“So, what kind of payment are you after?” is typically among the initial questions car dealership salespeople ask. The way you answer that question should be based upon one thing — and one thing only.
Your monthly budget.
It’s really easy to get caught up in the moment and push yourself beyond your financial comfort zone when you’re buying a car. It’s important to ask, “Can you really afford that car?” — and have done the necessary research to know for sure.
Here’s what you need to do.
Check Your Credit Score
If you’re like most people, you will need a loan to cover the cost of the car. Loans come with interest payments, which in turn are predicated upon your perceived creditworthiness. Your credit score, in turn, establishes this.
Car manufacturers sometimes offer financing rates as low as zero percent to shoppers with a strong credit score. On the other hand, the lower your score, the higher your interest rate will be, which makes your monthly payments higher.
So, the first step to determining whether you can afford a car is determining how much you’ll pay for the money you’ll borrow to get it.
Review Your Budget
You might already know what your budget will support if you’re already making a car payment. However, if this is your first car loan, you’re going to need to define how much of your income will be available to cover the expenses that come along with car ownership.
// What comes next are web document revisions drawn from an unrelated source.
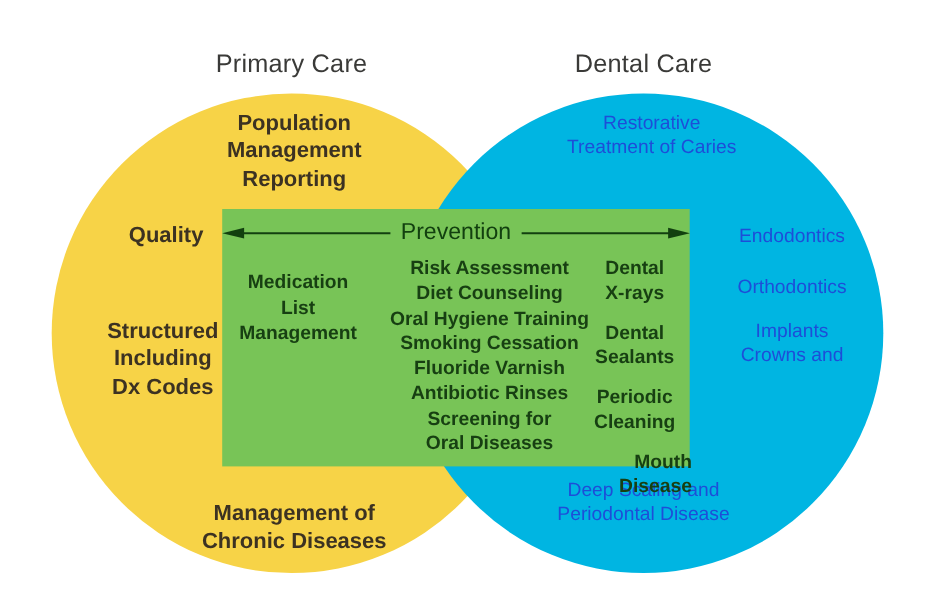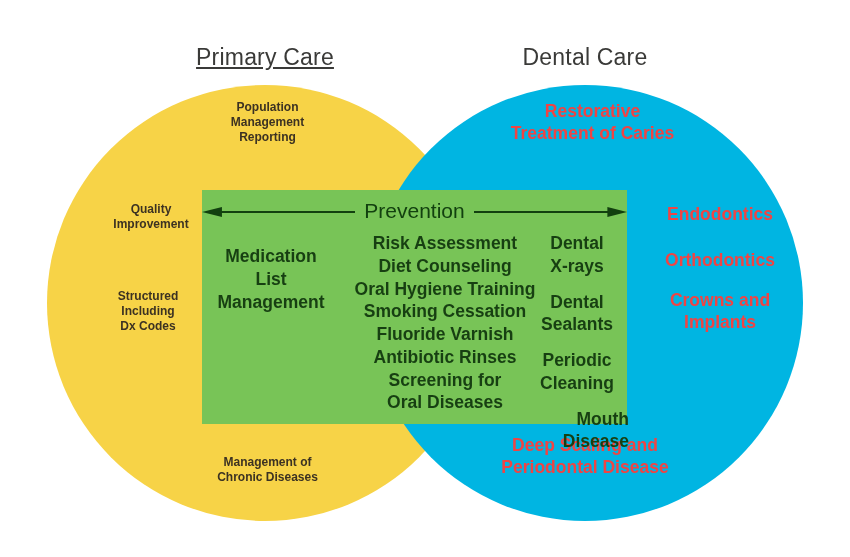--- a/index.html
+++ b/index.html
@@ -28,7 +28,7 @@
     letter-spacing: 0.2px;
     white-space: nowrap;
   }
-  #title-primary { left: 145px; top: 44px; width: 240px; text-decoration: underline; }
+  #title-primary { left: 145px; top: 44px; width: 240px; }
   #title-dental  { left: 465px; top: 44px; width: 240px; }
 
   

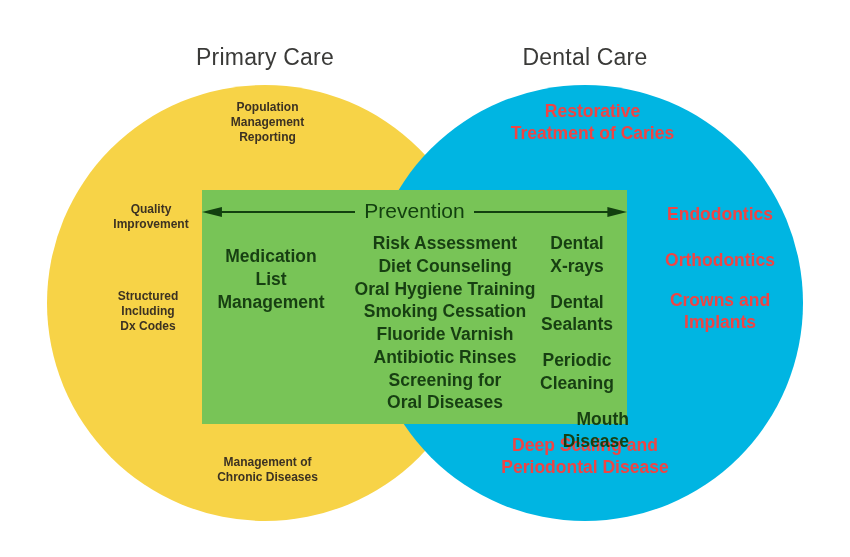--- a/index.html
+++ b/index.html
@@ -99,7 +99,7 @@
 
   
   .yellow-text {
-    font-size: 12px;
+    font-size: 20px;
     color: #3c3222;
     font-weight: bold;
   }

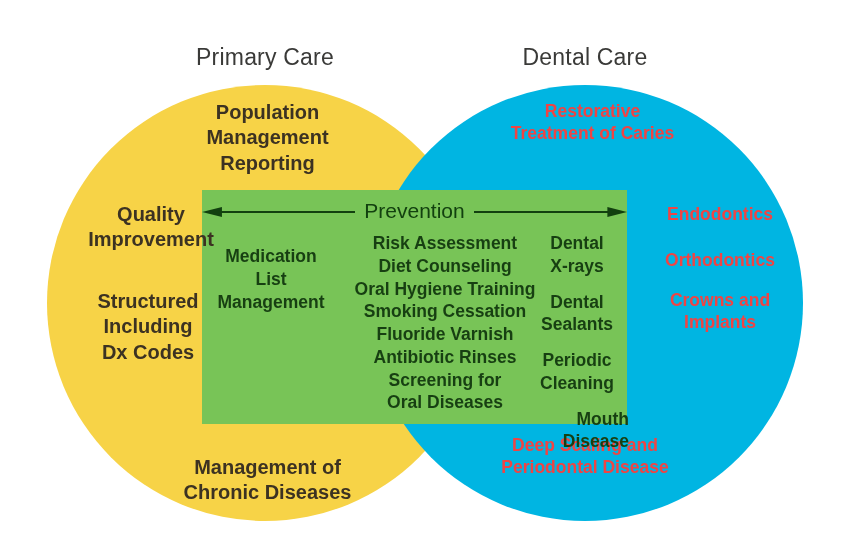--- a/index.html
+++ b/index.html
@@ -106,8 +106,8 @@
   
   .blue-text {
     font-size: 17.5px;
-    color: #ef4444;
-    font-weight: bold;
+    color: #1d4ed8;
+    font-weight: normal;
   }
   
   .green-text {

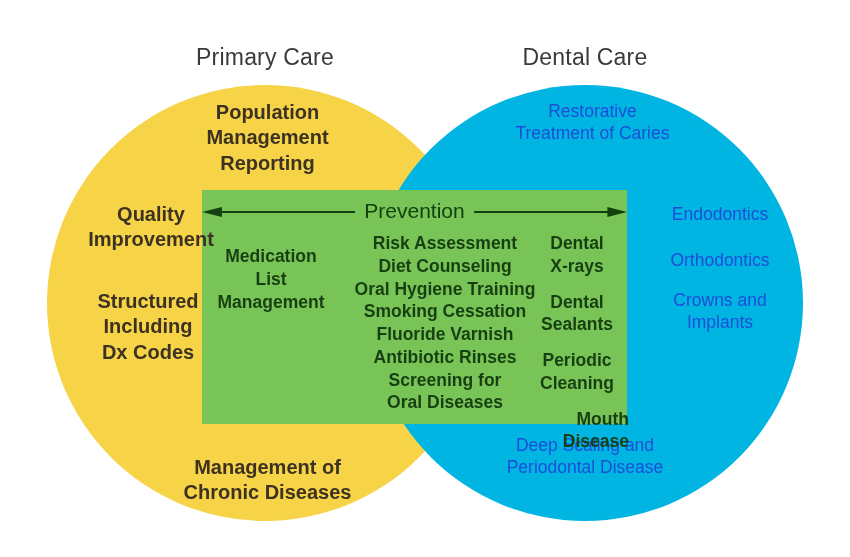--- a/index.html
+++ b/index.html
@@ -173,7 +173,6 @@
 
   <div id="t-quality" class="txt-block yellow-text">
     <span class="line">Quality</span>
-    <span class="line">Improvement</span>
   </div>
 
   <div id="t-structured" class="txt-block yellow-text">

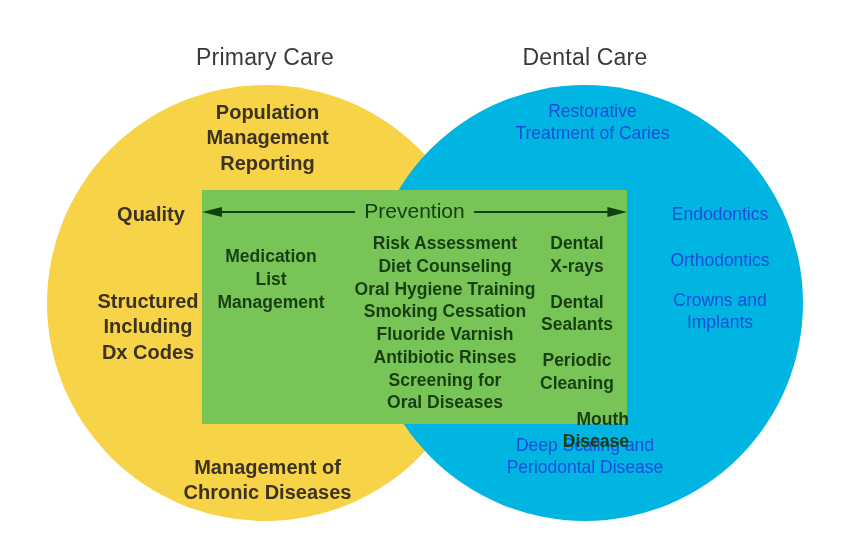--- a/index.html
+++ b/index.html
@@ -200,8 +200,8 @@
   </div>
 
   <div id="t-crowns" class="txt-block blue-text">
+    <span class="line">Implants</span>
     <span class="line">Crowns and</span>
-    <span class="line">Implants</span>
   </div>
 
   <div id="t-deepscaling" class="txt-block blue-text">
Keep in mind you’ll also need to have enough cash on hand to deal with all of your other expenses, and save for your future needs. Further, there’s more to consider than just the loan payment when it comes to owning a car. You’ll have to cover insurance, fuel, parking, tolls, maintenance and your annual registration costs as well.
Run the Numbers
Once you’ve reviewed your budget and settled upon a figure you’re confident will work, consult a good auto loan calculator to see how much car that amount will get. You’ll be asked to input the interest rate for which you’ll likely qualify, the amount of the down payment you can make and the number of months over which you’d like to repay the loan.
And oh, by the way, you’re trying to buy a car that costs more than your income will support if you have to push a loan term beyond 60 months to get a monthly payment to fit into your budget. Bear in mind, the longer the loan term, the higher the overall price of the car. Each additional month introduces another interest payment into the transaction.
Getting pre-approved for a car loan is a rather simple process with all of the above information in hand. Having done so, you’ll already have a financing package in place for an amount you can handle with ease. This helps you avoid looking at cars outside of your price range. It also gives you a nice bargaining chip when you’re negotiating your purchase.
Car dealers sell financing in addition to parts and maintenance services. With a loan offer already in hand, you’ll put them in competition with the lender that’s already willing to back you. Best case, the dealer will offer you a lower rate to go with their financing. Worst case, you’ll already have a great financing deal in hand.
Asking whether you can really afford that car before you go shopping is the best way to avoid having to compromise other aspects of your finances to compensate for a mistake.
It also makes owning your new car more of a pleasure.